The primary goal of manipulating brain activity by stimulation is to induce a change in behavior that can help us draw causal inferences about the functional role of the stimulated region. However, behavioral results showed an overall improvement on Day 5 as compared to Day 1 but did not show any significant difference in the experimental group compared to the sham group. One possible explanation for observing an effect in functional connectivity of the brain and not in behavior could be that the cognitive tasks used in these analyses might not be sensitive enough to detect subtle changes in brain function or behavior. This inconsistency is not new in the field of non-invasive brain stimulation. For example, the study by Abellaneda and colleagues, which showed changes in the precuneus cortex and PCC after single session tACS on L-DLPFC, did not observe any improvement in working memory performance in healthy individuals (Abellaneda-Perez et al. 2019). The study by Mondino et al. also did not report any behavioral modulation after one-session stimulation (Mondino et al. 2019). However, some other studies with slightly different montages have improved behavioral performance. For example, bilateral tACS stimulation over DLPFC improved performance in verbal working memory task (Meiron and Lavidor 2014). Another study utilizing cross-frequency protocols with theta-gamma synchronization enhanced performance in spatial working memory task (Alekseichuk et al. 2016). In addition, a recent study examined the effects of multiple session theta and gamma stimulation of frontal and parietal brain regions on working memory and long-term memory (Grover et al. 2022). The study found that theta stimulation of L-DLPFC did not affect primacy or recency effects in a free recall memory task. However, gamma stimulation of L-DLPFC and theta stimulation of the parietal cortex resulted in improvements in primacy and recency, respectively. Overall, alterations in connectivity may not always translate to changes in behavioral performance, and a number of studies have documented performance changes with slightly different stimulation protocols. Future studies should conduct a more methodical exploration of different protocols to understand this inconsistency.

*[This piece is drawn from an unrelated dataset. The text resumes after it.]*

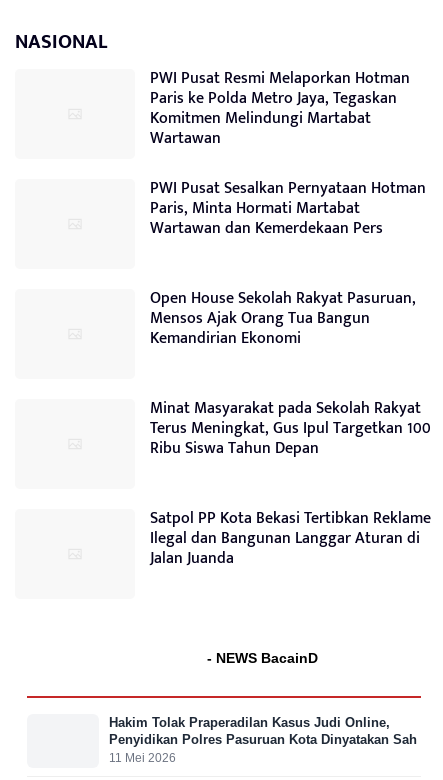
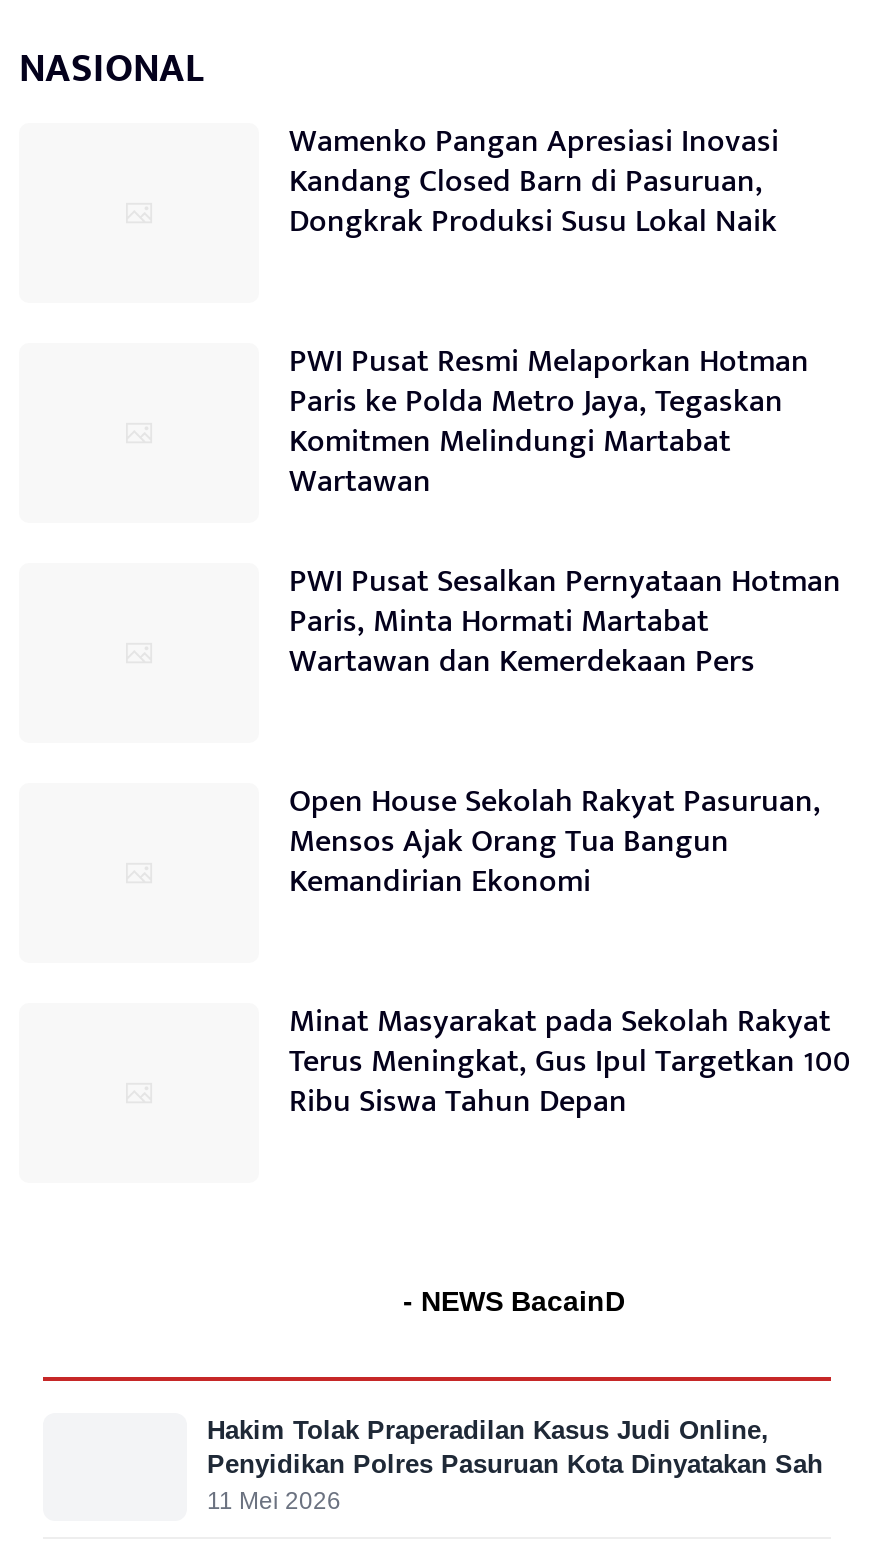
none -> [289,115,779,249] Wamenko Pangan Apresiasi Inovasi | Kandang Closed Barn di Pasuruan, | Dongkrak Produksi Susu Lokal Naik
moved [150,65,431,462] -> [289,335,851,1129]: PWI Pusat Resmi Melaporkan Hotman | Paris ke Polda Metro Jaya, Tegaskan | Komitmen Melindungi Martabat | ... | Terus Meningkat, Gus Ipul Targetkan 100 | Ribu Siswa Tahun Depan
[150,505,431,572] Satpol PP Kota Bekasi Tertibkan Reklame | Ilegal dan Bangunan Langgar Aturan di | Jalan Juanda -> none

This study has several limitations. First, we utilized a conventional stimulation montage with large electrode size, which targeted a broad area of the brain, thereby lacking specificity in the stimulation and potentially affecting non-targeted brain regions. This lack of specificity makes it challenging to ascertain the exact function of the target brain region in a particular task. More targeted stimulation methods, such as high definition transcranial electrical stimulation (Bikson et al. 2019) and temporal interference stimulation (Grossman et al. 2017) are available. Additionally, although we personalized the stimulation intensity and frequency, the location of the stimulation was not individualized. Future studies using more focused stimulation methods should incorporate structural and functional scans to accurately localize the target region and ensure precise stimulation of intended brain region. Furthermore, our study did not include an anatomical control group, meaning there was no other stimulation group with active stimulation on a non-target region such as the vertex, to control for the effects associated with the sensation of stimulation. Future studies should incorporate these aspects in the study design.

In conclusion, our study provides evidence that multiple session theta-band stimulation of L-DLPFC modulates interconnected brain regions in the parietal and occipital cortices. However, the structural integrity of white matter regions and behavioral measures were uninfluenced by stimulation.